Not long ago, a dear friend, for whom I was a school aide while I was a senior, had to undergo knee replacement surgery. While she knew this was inevitable, the surgeon made the decision earlier than originally anticipated. She is in her early 70s, and before this happened was very independent and quite active. Now, she has been wheelchair-bound for close to two months. Her beloved dog is living with her daughter since her basic needs are still a cumbersome task alone, impossible to add a bouncy pup. She expressed anger and frustration that masked the underlying covert feelings of helplessness and fear at having to rely on others.

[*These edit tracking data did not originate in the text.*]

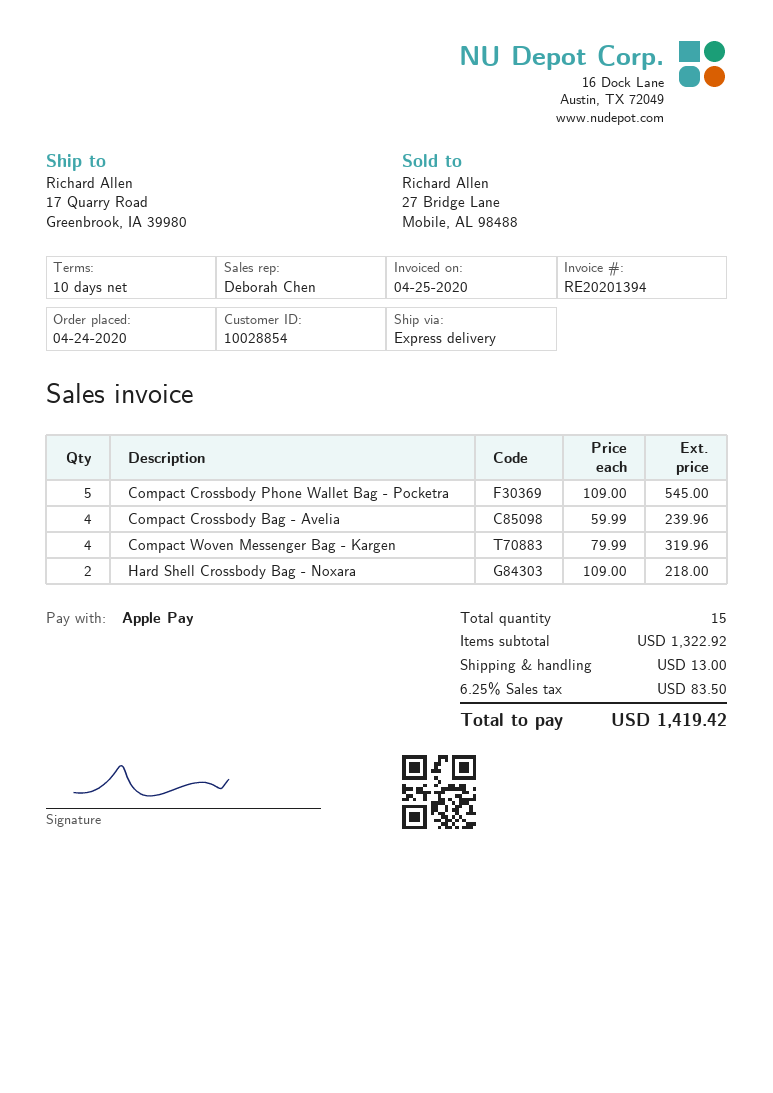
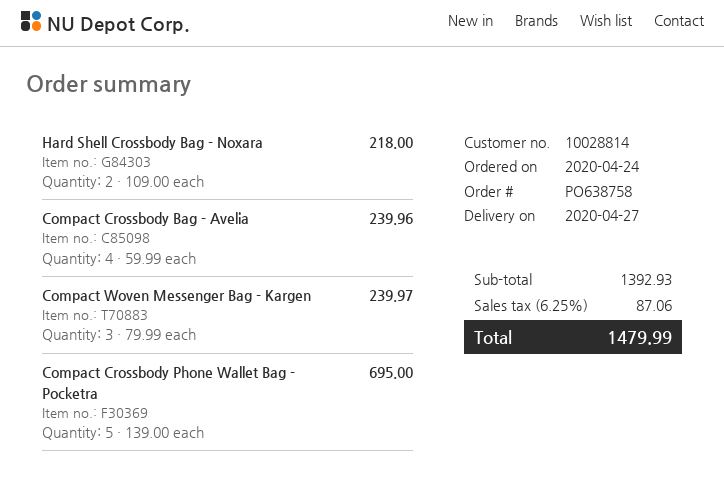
customer number: 10028854 -> 10028814
Compact Crossbody Phone Wallet Bag - Pocketra: 5 x 109.00 = 545.00 -> 5 x 139.00 = 695.00
Compact Woven Messenger Bag - Kargen: 4 x 79.99 = 319.96 -> 3 x 79.99 = 239.97
subtotal: 1322.92 -> 1392.93
shipping: 13.00 -> none
tax: 6.25% = 83.50 -> 6.25% = 87.06
total: 1419.42 -> 1479.99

As with her, too, I was surprised with the level of angst expressed. While my limitations were gradual, only to be exacerbated by a major flare in 2009, I have now lived for over two decades with some degree of physical constraint. While the onslaught of major limitations was met head-on with much resistance, I do not know if I reacted in quite the same way. In terms of my reaction to their feelings, I know my initial reaction differs than what it would have been at the earlier stages of my own illness. Years ago, while I would have still empathized, my initial thought would have been, “Welcome to my world.” Today, my reactions have a deeper level of empathy without a thought to how this relates to my own health.
Each person’s experience differs, even those with the same illness or condition. Compassion is the key, for even though we may not fully understand, our ability to listen and offer care is universal. We have all experienced some level of negative response and lack of support due to another’s ignorance or lack of compassion. We want that from others, and may forget that others experiencing a sudden limitation may need it just as much.